Bradley’s article captured Poliakoff’s vision of his research. After it appeared in New Scientist, Poliakoff’s world changed completely. “I was happily working away as an academic, and then the article was published,” says Poliakoff. “Thomas Swan, an industrialist, read it and phoned me. He said we ought to collaborate.”

The result, says Poliakoff, is one of New Scientist’s greatest success stories. In 2002, Poliakoff and Thomas Swan & Co built the world’s first full-scale, multi-reaction supercritical carbon dioxide plant.”

You can read Gristock’s full article here, although you’ll need to register with the Grauniad site to do so. Alternatively, Gristock has posted the full text on her blog.

I’m just waiting for the paparazzi to arrive, and the full profile in Hello magazine, and maybe even a chance to jump up and down on Oprah’s sofa!

Synthesizing a new breed of chemist

Mark LeachFrom the age of 13, Mark Leach has had a subscription to the popular-science magazine Scientific American, and more recently the journal Nature.

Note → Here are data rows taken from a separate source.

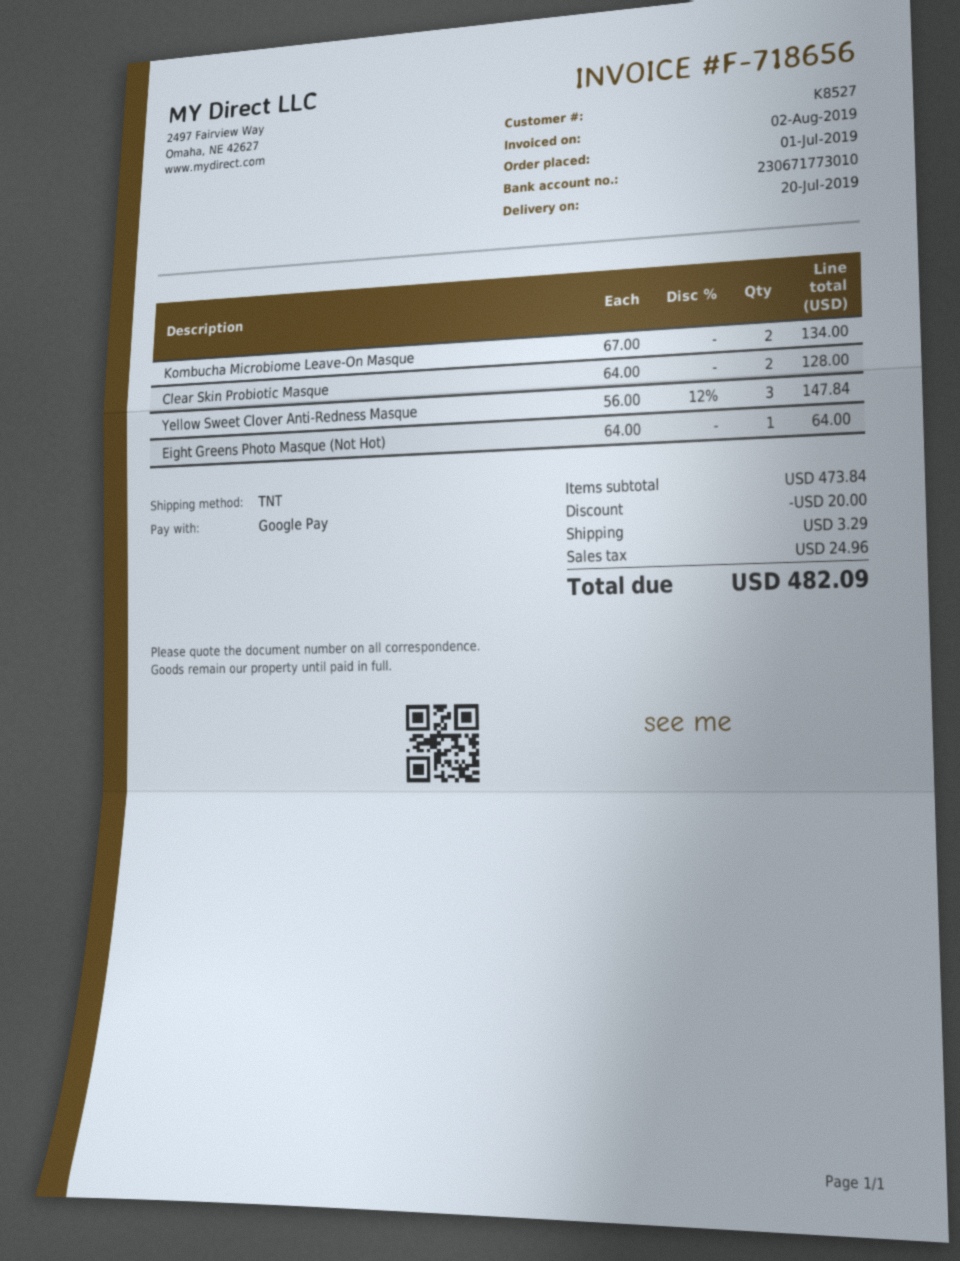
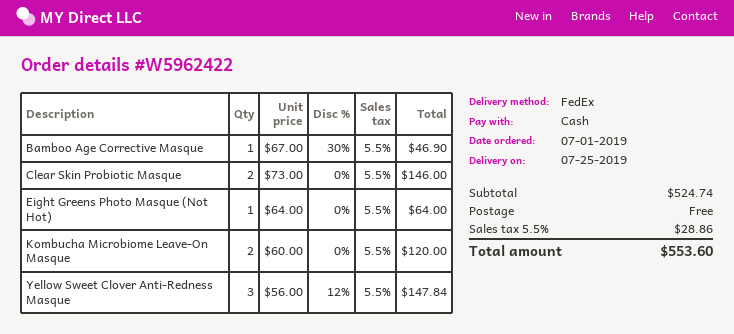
delivery date: 2019-07-20 -> 2019-07-25
payment method: Google Pay -> cash
shipping method: TNT -> FedEx
Kombucha Microbiome Leave-On Masque: 2 x 67.00 = 134.00 -> 2 x 60.00 = 120.00
Clear Skin Probiotic Masque: 2 x 64.00 = 128.00 -> 2 x 73.00 = 146.00
Bamboo Age Corrective Masque: none -> 1 x 67.00 - 30% = 46.90
subtotal: 473.84 -> 524.74
discount: 20.00 -> none
shipping: 3.29 -> 0.00
tax: 24.96 -> 28.86
total: 482.09 -> 553.60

His scientific interests include cosmology, high energy and nuclear physics, materials science (particularly carbon nanotubes), geophysics, molecular biology, evolution, information technology, the brain, defense technology, and scientific ethics. Professionally, Mark is a chemist interested in ‘chemistry, the-whole-thing’. I interviewed for my Reactive Profile column this month, find out about the origins of meta-synthesis.com, Dr Leach’s aspirations for his various sites, and how he believes chemistry education could be radically improved through a re-think of some fundamental principles.

The latest Reactive Profile is in Issue 60 of our chemistry magazine.

Geekish girls

The Cnet newsite has a rather politically incorrect item this week listing the Top Ten girl geeks. I’m not entirely sure how they’re defining geek but among those listed are Marie Curie, Ada Byron (Lovelace), Rosalind Franklin (after whom my wife wanted to name our daughter), and…Paris Hilton (don’t ask).

So, where’s crystallography pioneer Dorothy Crowfoot Hodgkin? And, what about Judith Howard, first female Professor of Chemistry in the UK? Then there’s Helen Sharman first British woman in space (also a chemist), finally what about Margaret Thatcher (she trained as a chemist too and then spent her time in office effectively dismantling UK science, can’t get more geekish than that!